# Theory: Extract multiple phrases surrounding keywords into a dataset. Then, anonymize the dataset extractions by simply replacing the rex expression with nothing. After that, apply positive-negative sentiment analysis to the phrase to remove any potential connotations invoked by the initial phrasing.

## Extracting phrases rather than just sentential analysis allows for patterns of speech to be extracted from speeches and then compared for frequent useage.

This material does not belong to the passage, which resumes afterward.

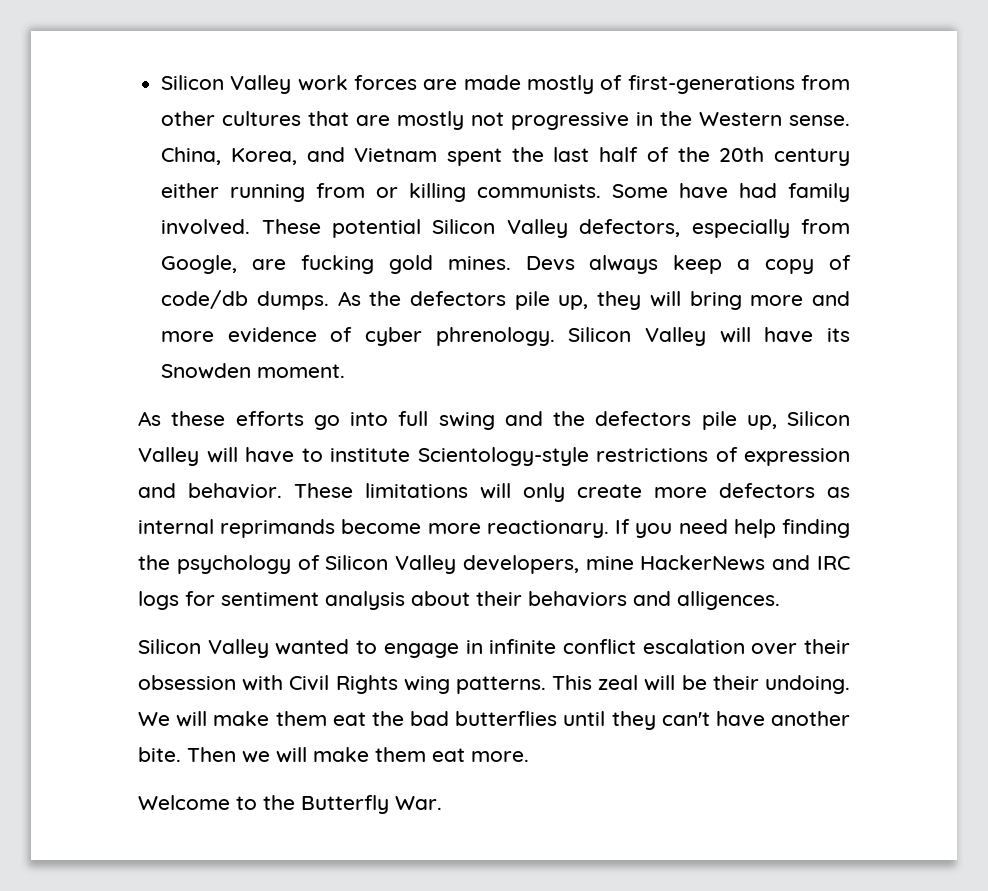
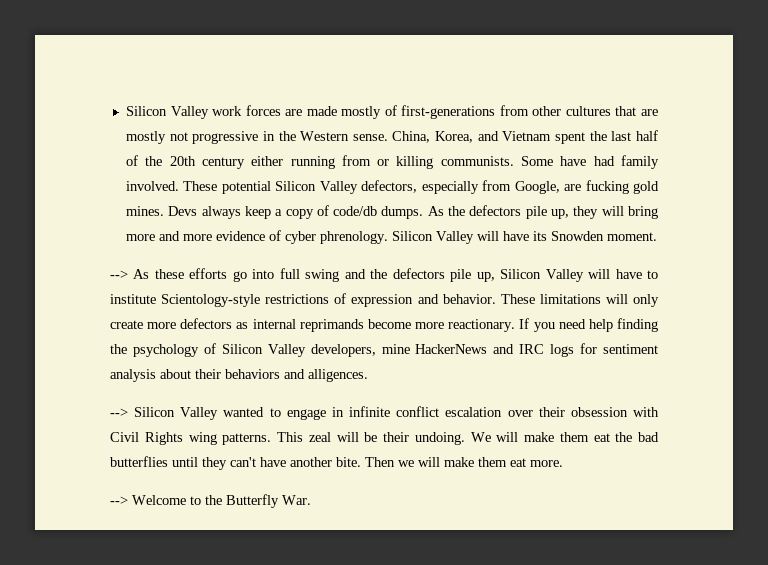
(346, 371) none -> [110,270,128,279] -->
(780, 600) none -> [110,408,128,417] -->
(529, 756) none -> [110,496,128,505] -->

## It also helps humans build a phrase anonymizing map to go beyond just single words or a priori judgments about what is in speeches

In [1]:
import pandas as pd
import numpy as np
import re
import os
from collections import defaultdict, OrderedDict
import sys

In [2]:
os.getcwd()

'/Users/jameslittiebrant/one_off_python_stuff/speech_comparability/notebooks'

In [3]:
clinton = pd.read_csv('/Users/jameslittiebrant/one_off_python_stuff/speech_comparability/data/Clinton_Speeches_raw.csv')
trump = pd.read_csv('/Users/jameslittiebrant/one_off_python_stuff/speech_comparability/data/Trump_Speeches_raw.csv')

In [4]:
clinton['month'] = clinton['month'].apply(lambda x: "{:02d}".format(x))
clinton['date'] = clinton['date'].apply(lambda x: "{:02d}".format(x))
clinton['year'] = clinton['year'].astype(str)

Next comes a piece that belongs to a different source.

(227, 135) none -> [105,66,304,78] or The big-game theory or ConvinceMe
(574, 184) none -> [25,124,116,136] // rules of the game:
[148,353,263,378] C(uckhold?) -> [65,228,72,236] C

trump['month'] = trump['month'].apply(lambda x: "{:02d}".format(x))
trump['date'] = trump['date'].apply(lambda x: "{:02d}".format(x))
trump['year'] = trump['year'].astype(str)

In [5]:
def rex_phrase_creator(word,before_start,before_stop,after_start,after_stop):
    before_rex = []
    after_rex = []
    before_words = '\S* '
    after_words = ' \S*'
    word_rex = '\s*{}\s*'.format(word)
    phrases = []
    
    for i in range(before_start,before_stop):
        temp_b = before_words*i
        temp_b = temp_b
        before_rex.append(('b_{}'.format(i),temp_b))
    
    for i in range(after_start,after_stop):
        temp_a = after_words*i
        temp_a = temp_a
        after_rex.append(('a_{}'.format(i),temp_a))
    
    for b_col,b_rex in before_rex:
        for a_col,a_rex in after_rex:
            total_phrase = '({}{}{})'.format(b_rex,word,a_rex)
            column_name = word + '_' + b_col + '_' +  a_col
            phrases.append((column_name,total_phrase))

    for a_col,a_rex in after_rex:
        total_phrase = '({}{})'.format(word,a_rex)
        phrases.append((word + '_' + a_col,total_phrase))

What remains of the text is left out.